EBPF is still too complex for most application programmers to work with, but I’m more interested in using new mechanisms to help me troubleshoot problems. From what I’ve been able to gather so far. Most of the secondary development of eBPF’s tools leads to two tools written by Brendan Gregg: see the links below.

  • BCC provides a higher level of abstraction, allowing users to quickly develop BPF programs in high-level languages such as Python, C++ and Lua.
  • BPFTrace uses a language similar to AWK to write eBPF programs quickly;

Visualization

Finally, let’s take it easy with a fun visualization gadget:

Some of them have already been seen above, like the fire chart, and skipped:

Latency Heat Map

In general, systems that describe latency tend to use things like AVG, P99, etc., to describe latency, but this can miss some information

  • Sometimes we might have a value like AVG that is large or not as expected due to some outlier.
  • Avg, P99 and so on are more suitable for describing some scenes of normal distribution, such as some scenes of bimodal distribution as shown in the figure below

So we can describe latency using the following situation, where the horizontal axis is time and the vertical axis is time.

Utilization Heat Maps

For example, in some cluster scenario, we want to know the CPU usage of 500 machines? How do you show it?
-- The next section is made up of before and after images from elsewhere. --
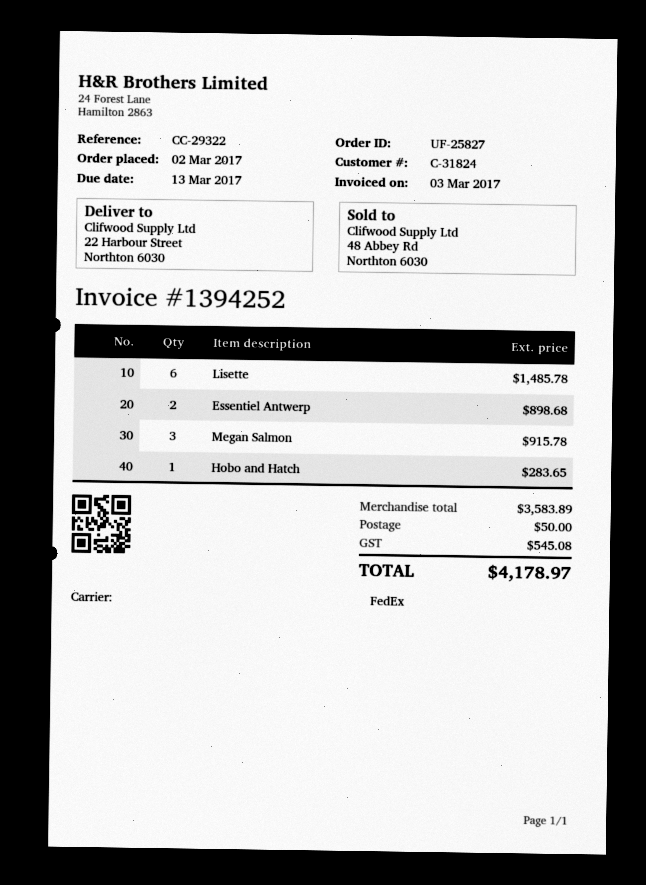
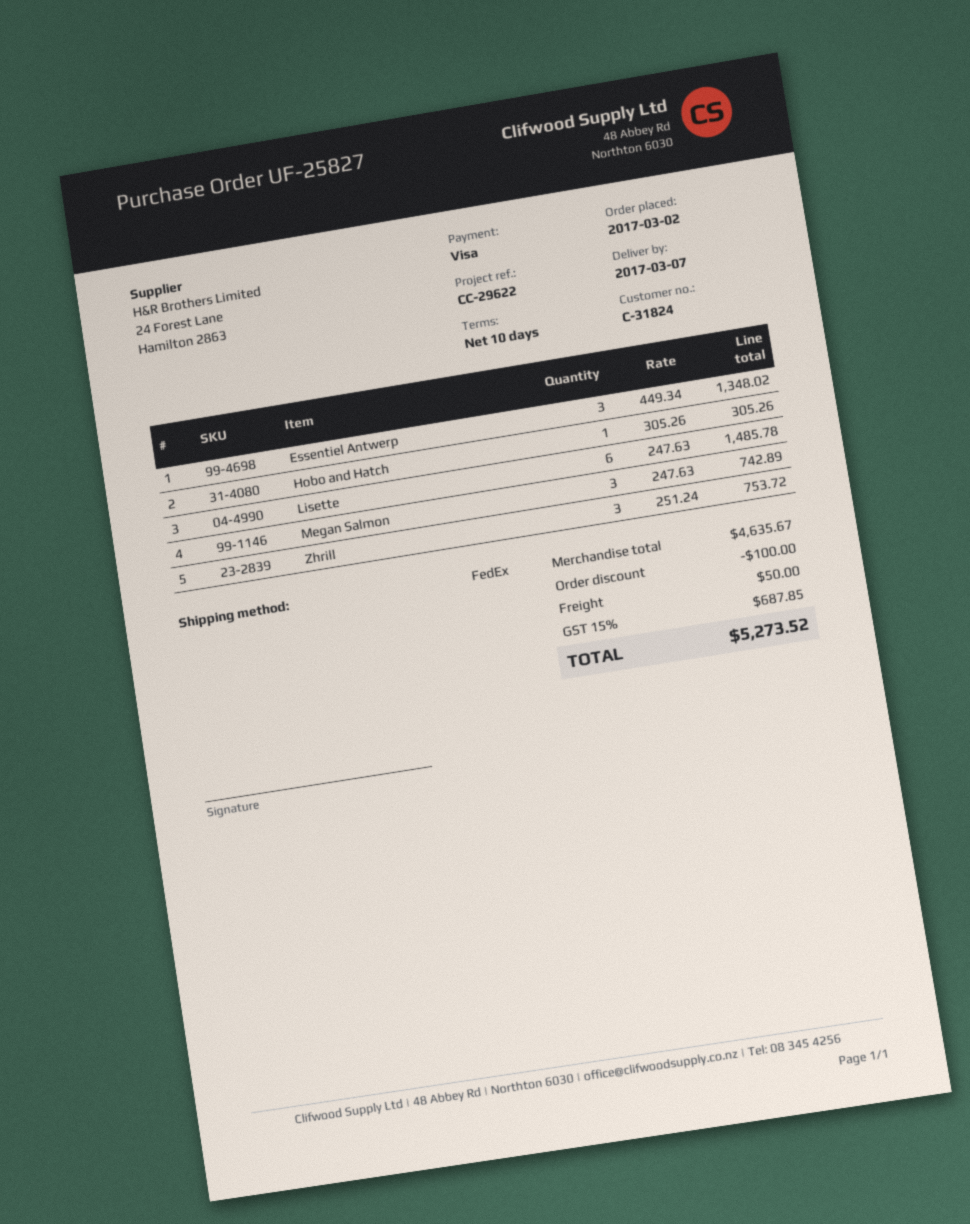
reference: CC-29322 -> CC-29622
Essentiel Antwerp: 2 for 898.68 -> 3 for 1348.02
Megan Salmon: 3 for 915.78 -> 3 for 742.89
Hobo and Hatch: 1 for 283.65 -> 1 for 305.26
Zhrill: none -> 3 for 753.72
subtotal: 3583.89 -> 4635.67
discount: none -> 100.00
tax: 545.08 -> 687.85
total: 4178.97 -> 5273.52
www.brendangregg.com/HeatMaps/ut…

  • Quantitative heat map

The horizontal axis indicates the time, the vertical axis indicates the CPU number, and the color depth indicates the CU usage

Frequency Tail

For example, I want to generate latency for 100 machines. Each latency in the figure below is the latenc distribution of a single machine over a period of time. If you sequence them by machine, you get the following figure. The black line in the graph is the average.